Tengah Malam

Can you help me to control myself? I’m not ready really..

Sometimes I don’t know about my decision, Is it really right for me? Is it the good way for me? I need someone to support me :( I need someone to say “everything will be fine, you can do it” Even I know some people are worry with me but I need to hear “It’s okay, everything will be fine. I’ll be here to support you”  while hugging me. I’m afraid.

This will be my very long journey. Honestly, one of the the things makes tonight feel so gloomy that I find it difficult to leave the past behind. I couldn’t see my most favorite people anymore. Usually if I don’t meet one of them in a day, I already miss them. I’m so grateful to meet them really, even if I have to spend much money for them I really don’t mind because I enjoyed it. And also for him :( How about me.. if I dont see him in a week I already cranky, Now I can’t see him maybe for a quite long time :(

I really hate goodbyes. The worst of the part of the life is goodbyes/farewell. Farewell means everything will be changed. And it’s always hard for me to think I cannot do this or that with them anymore. I know life must go on but all of things about farewell always makes me stressful. So far, I know as time goes by I can adapt well with the new enviroment but my thought about I can’t meet them tomorrow and for the next day feel so hard for me tonight :( I really hate this feeling even I have so many times to experienced goodbyes that were really broke my heart, and increase my emotional tension but it still cannot reduce my emotional memories like “this is common thing in my life, people come and go” I know it but Noooo, the feeling was same :( Life is complicated right?

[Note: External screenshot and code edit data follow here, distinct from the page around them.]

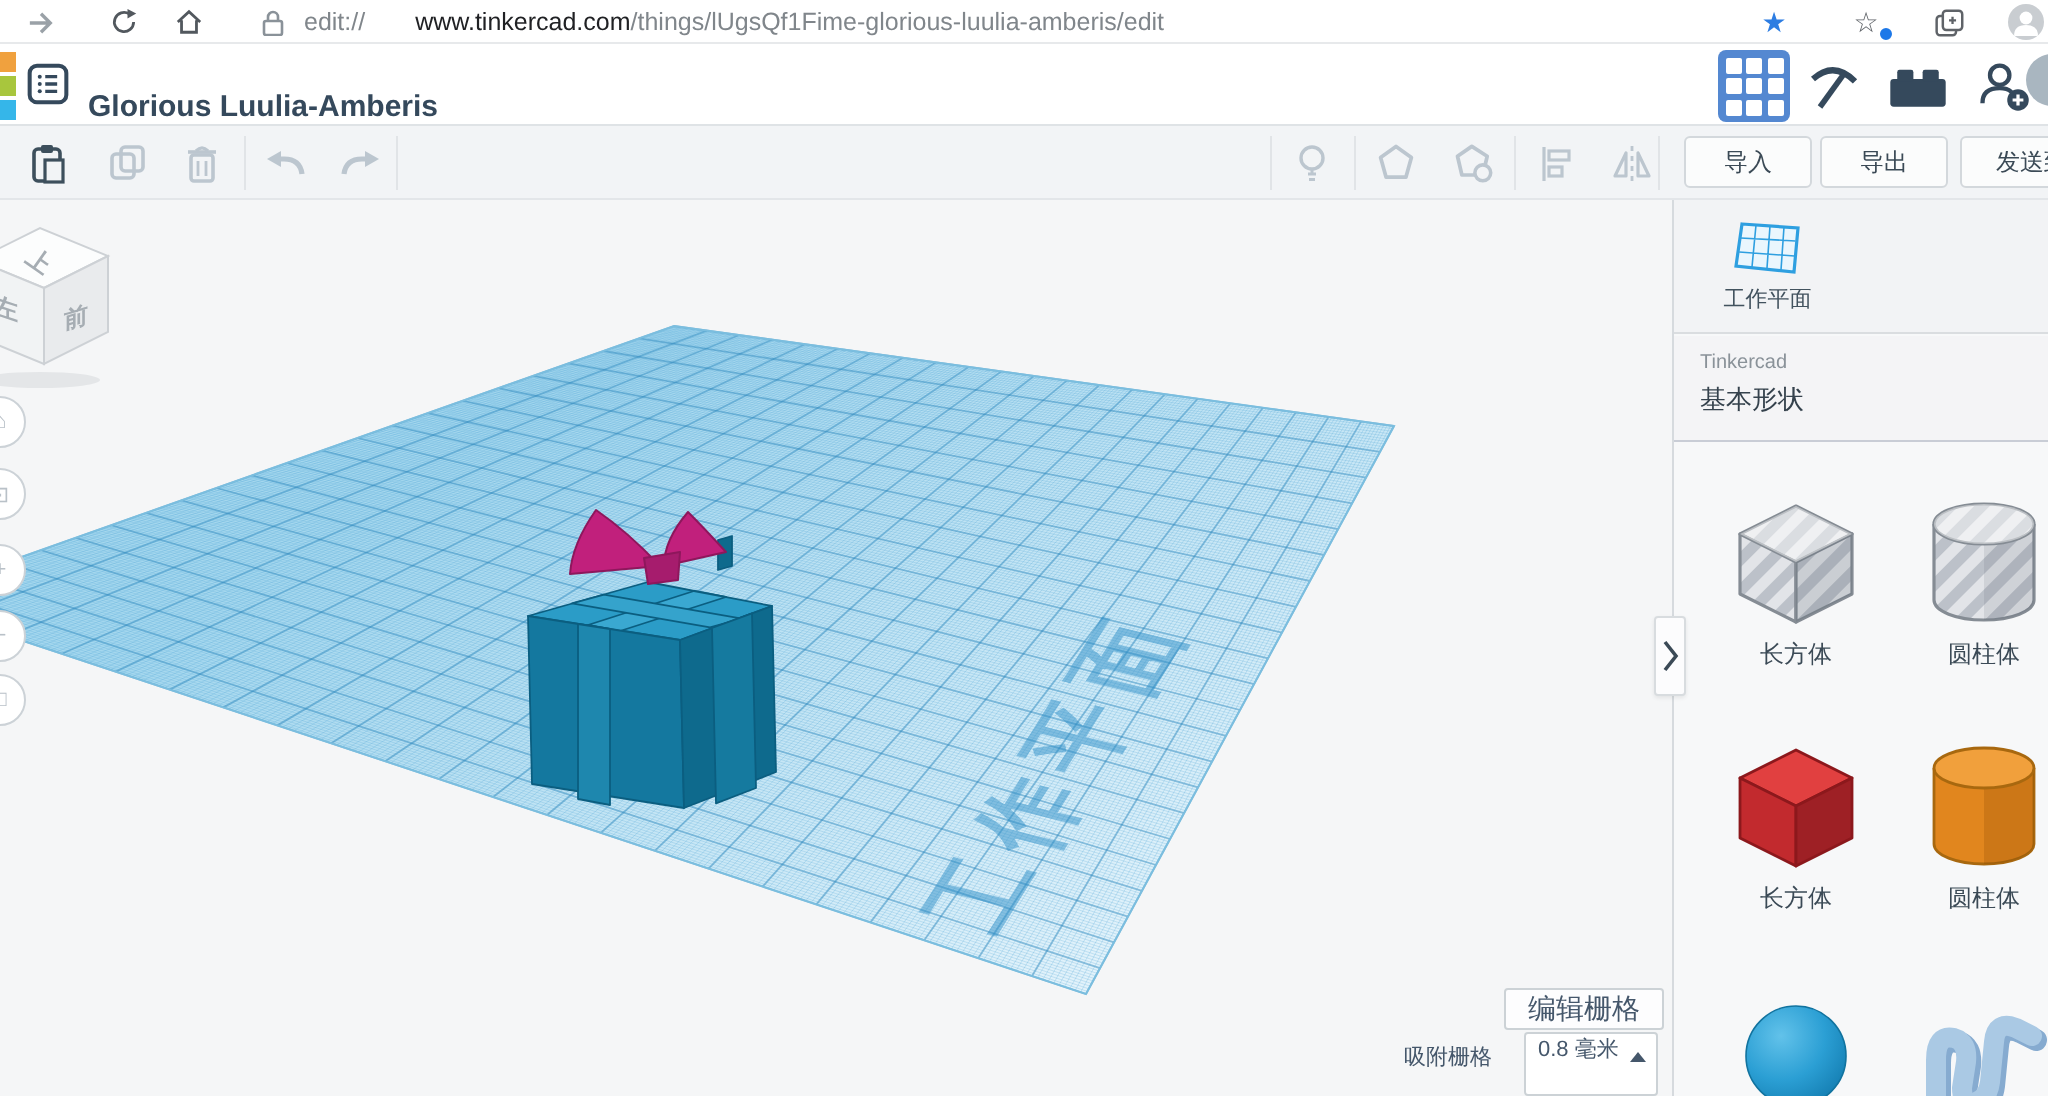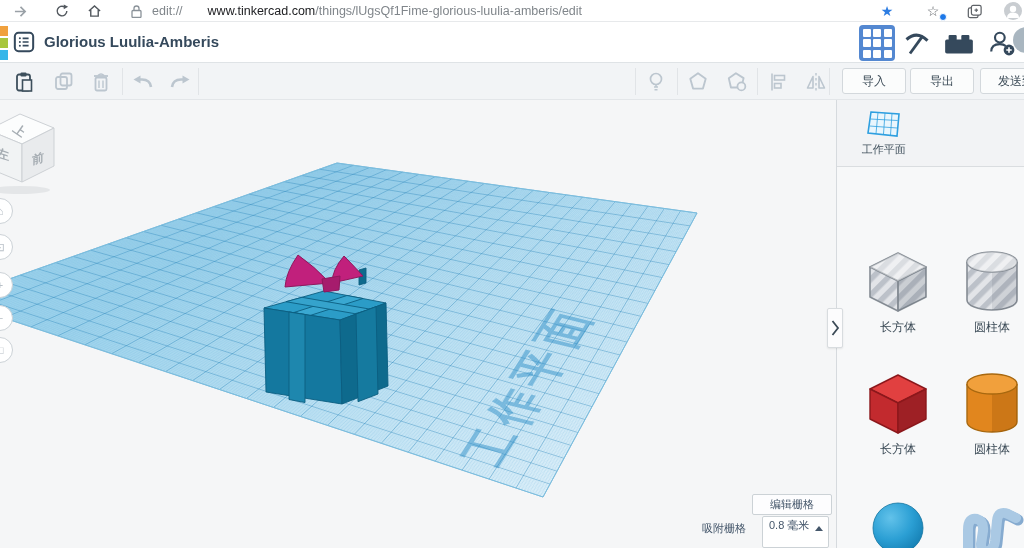"Glorious Luulia-Amberis" #doc-title { top: 0 -> 12px }
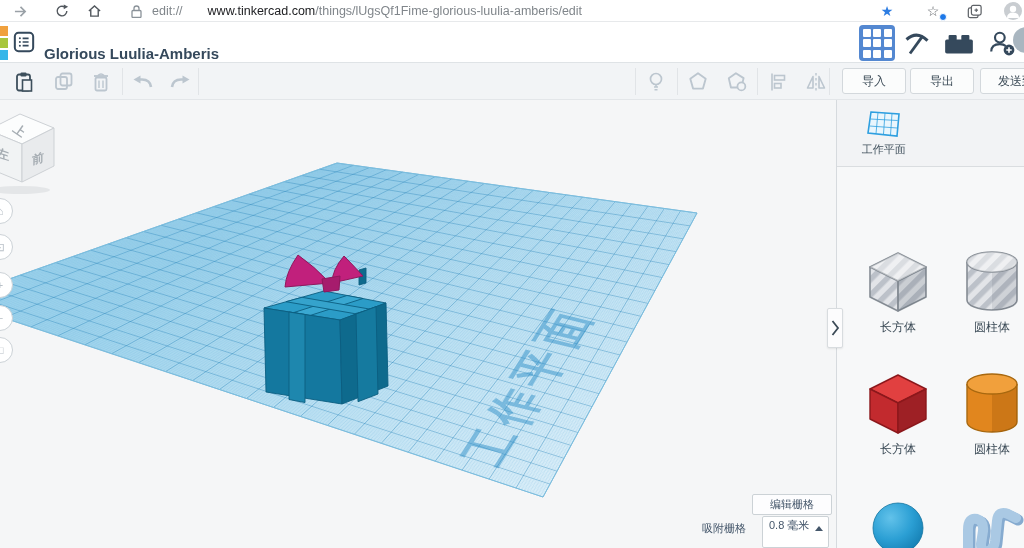"Tinkercad" div { html: none -> <div> <div>Tinkercad</div> <div>基本形状</div> </div> }
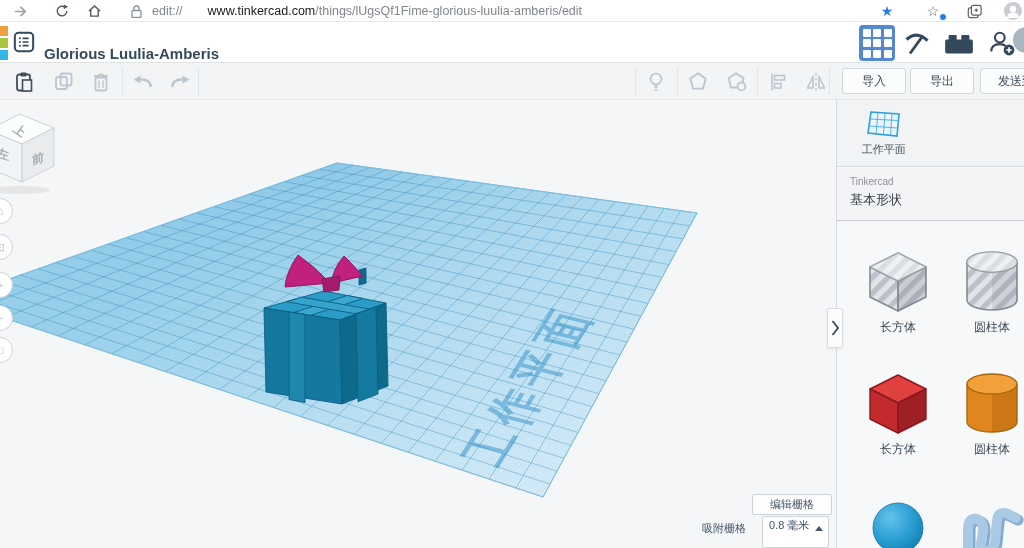"编辑栅格" #edit-grid-btn { font-size: 11px -> 14px }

And yes, until now I never say goodbye to them. I mean, we are going back again, meet again, going to mall again right? I just want to say “see you next time” or “see you soon” to them yes because I dont want to say goodbye to them. I just say goodbye to the people I hate. To my super sepuh senior :p and my boss lol.

I wish, I really wish to the God everything will be fine. I pray hard for them to find a new and best way for their career and wish the best for them. I really want we will spend time for holiday together like we planned before. I really want, we gather again while telling stories about what happened today, laughing at the stupid life that has happened, and encouraging each other 

I feel so gloomy really… but I never and don’t want to show in front of all of you. I always look strong and say to you also everything will be fine, you still can contact me if you need my help. Because I’m actually weaker than you. I would be sadder if you were sad to me.

And the second is, Is it really good for me? Because I’m going through this for 28 years (if I still alive) Can I? Or can I change again? Or what will happen to me later? I’M AFRAID!!!! Really.. And why I dont think about it when I decided to apply? This why I really need someone to support my decision, support my life, and calms me down when I feel so stress.